Records from a data source:
*** Block opens ***
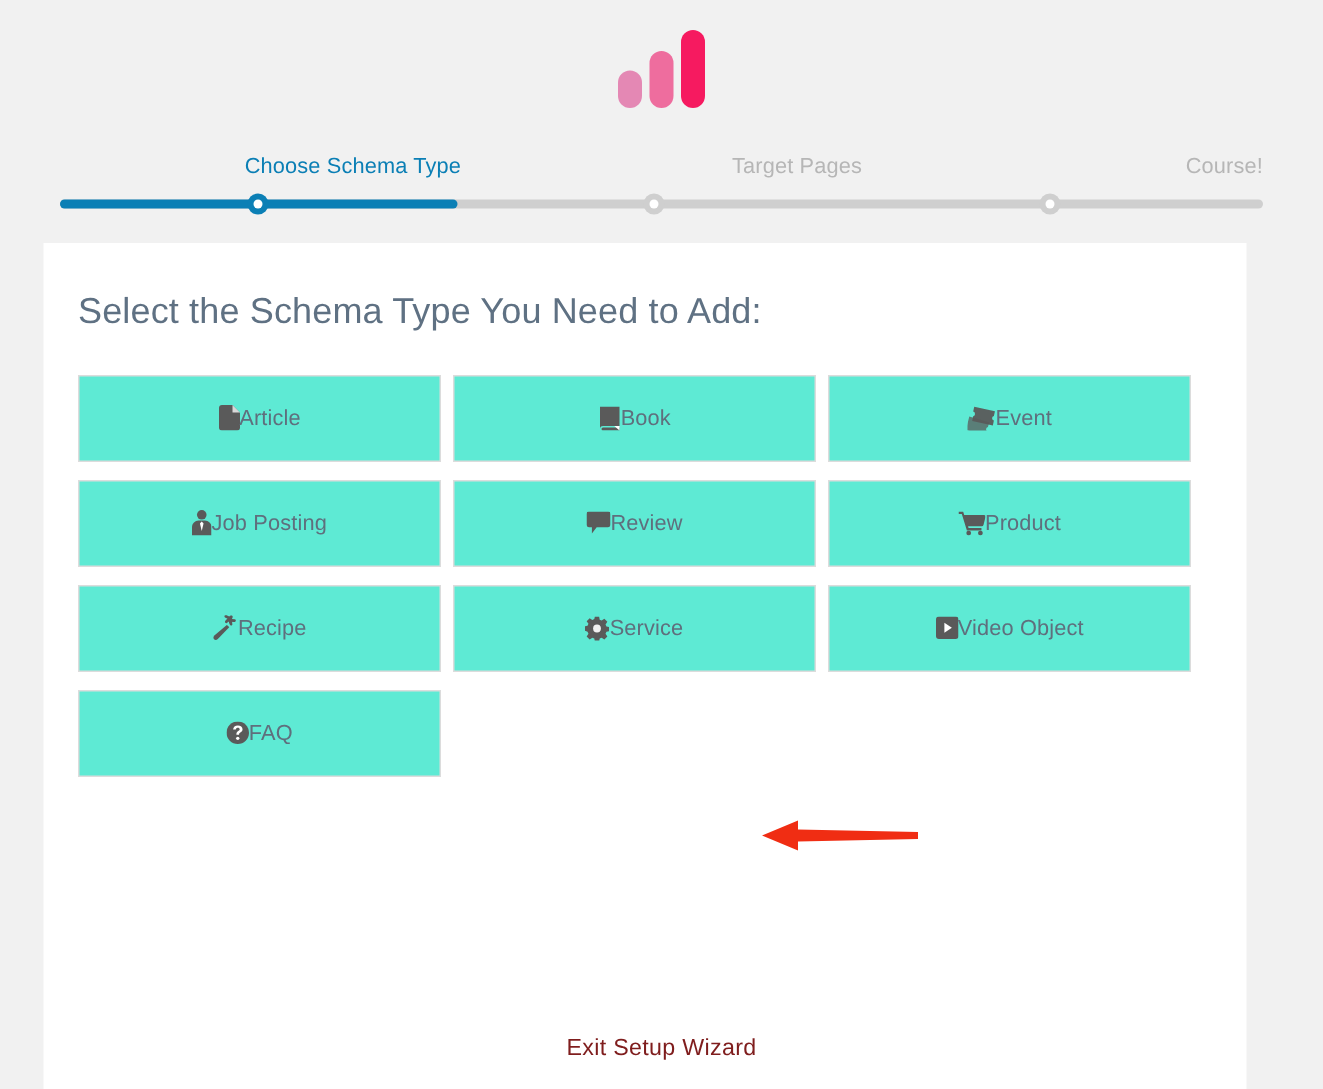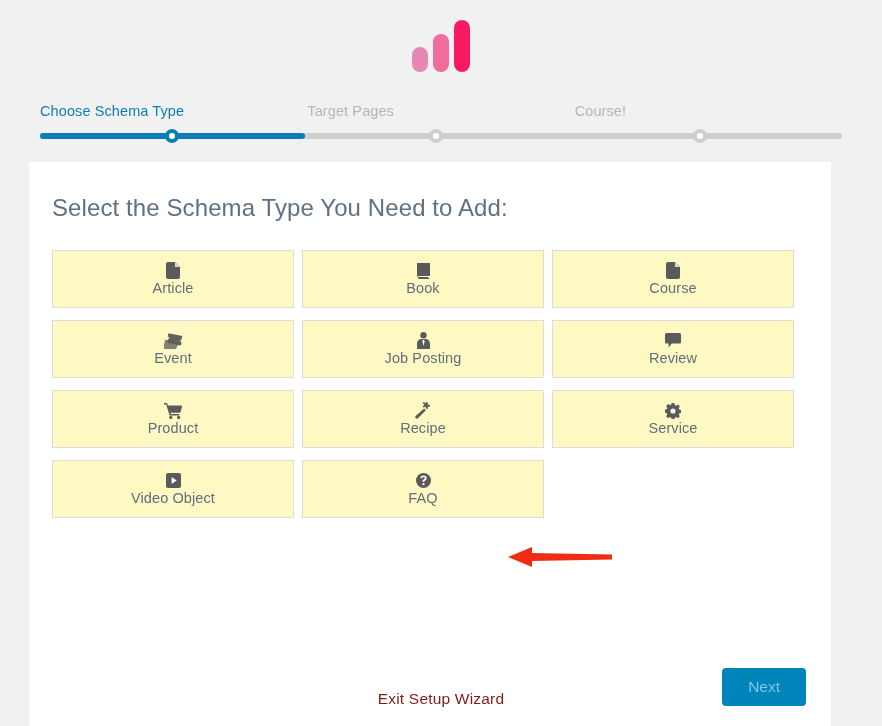--- a/index.html
+++ b/index.html
@@ -49,7 +49,7 @@
   }
   .step-label {
     flex: 1;
-    text-align: left;
+    text-align: right;
     font-size: 14.5px;
     line-height: 38px;
     color: #b6b6b6;

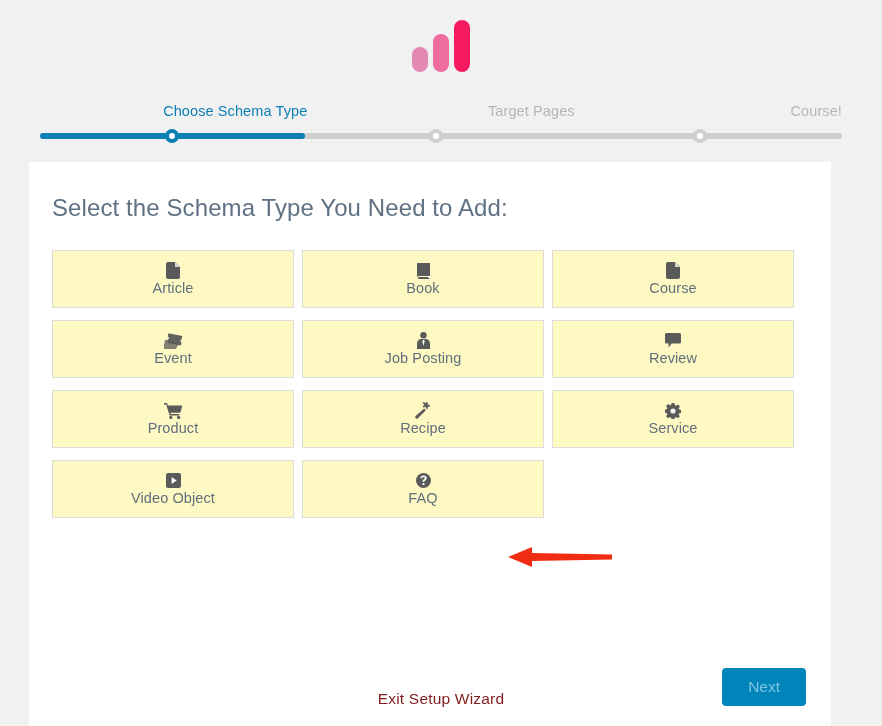--- a/index.html
+++ b/index.html
@@ -128,11 +128,10 @@
   }
   .card {
     height: 58px;
-    background: #fef9c3;
+    background: #5eead4;
     border: 1px solid #dcdcdc;
     box-sizing: border-box;
     display: flex;
-    flex-direction: column;
     align-items: center;
     justify-content: center;
     cursor: pointer;

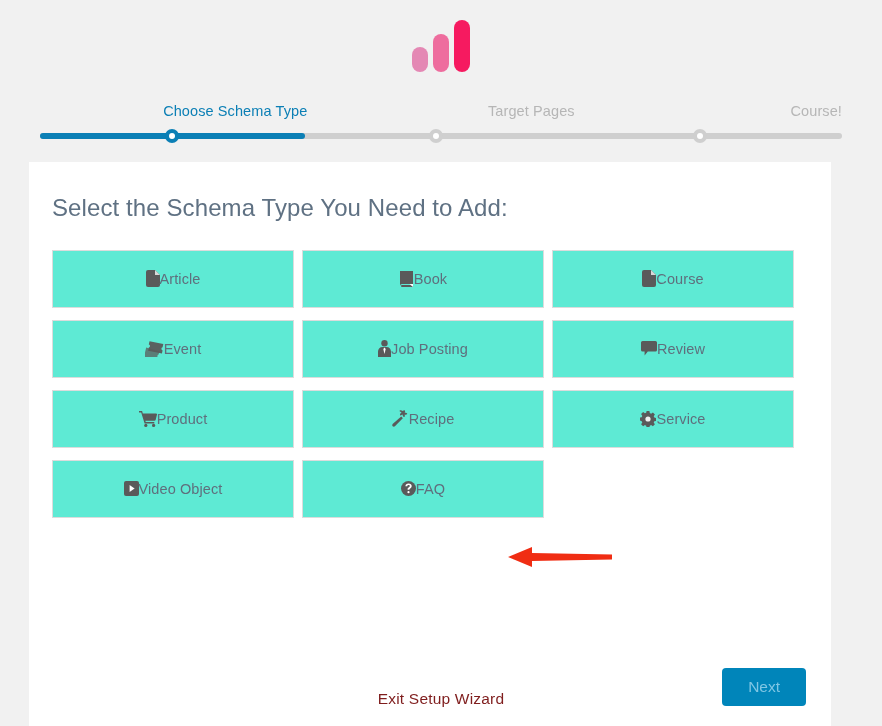--- a/index.html
+++ b/index.html
@@ -241,15 +241,6 @@
       <span class="cap">Book</span>
     </div>
 
-    <div class="card">
-      <span class="ico">
-        <svg width="14" height="17" viewBox="0 0 14 17">
-            <path fill="#5a5a5a" d="M2 0h7l5 5v10a2 2 0 0 1-2 2H2a2 2 0 0 1-2-2V2a2 2 0 0 1 2-2z"></path>
-            <path fill="#d8d8d8" d="M9 0l5 5H9z"></path>
-          </svg>
-      </span>
-      <span class="cap">Course</span>
-    </div>
 
     <div class="card">
       <span class="ico">

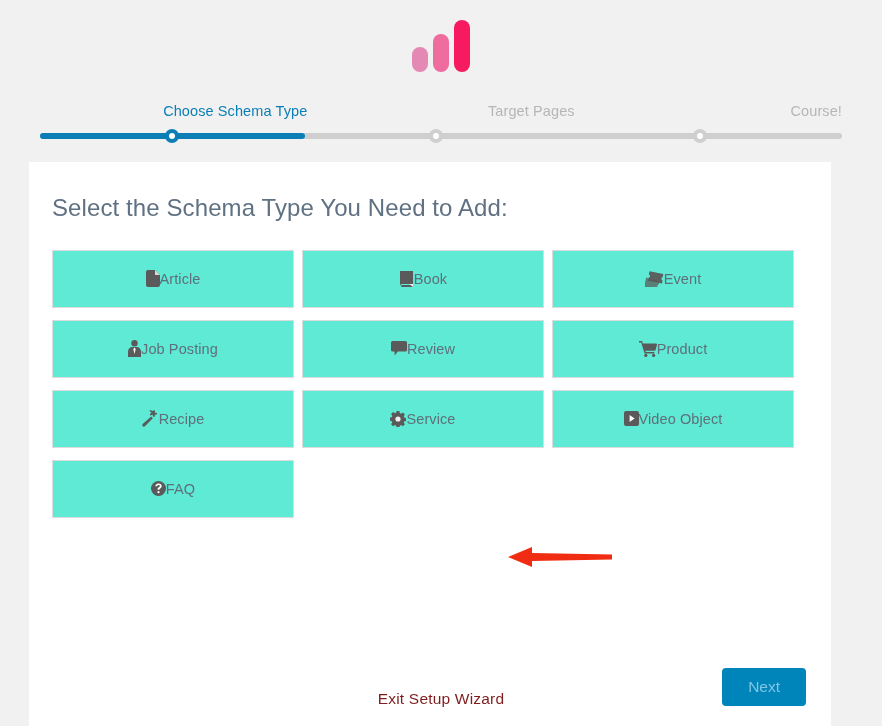--- a/index.html
+++ b/index.html
@@ -331,9 +331,6 @@
 
   </div>
 
-  <div class="next-row">
-    <button class="next-btn">Next</button>
-  </div>
 </div>
 
 <svg class="arrow" width="120" height="34" viewBox="0 0 120 34">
*** Block closes ***
▶ **What the exercise asks**:
Scan the preceding records for lines with the word "background". Say how many there are and nothing else.

▶ **Result of the task**:
2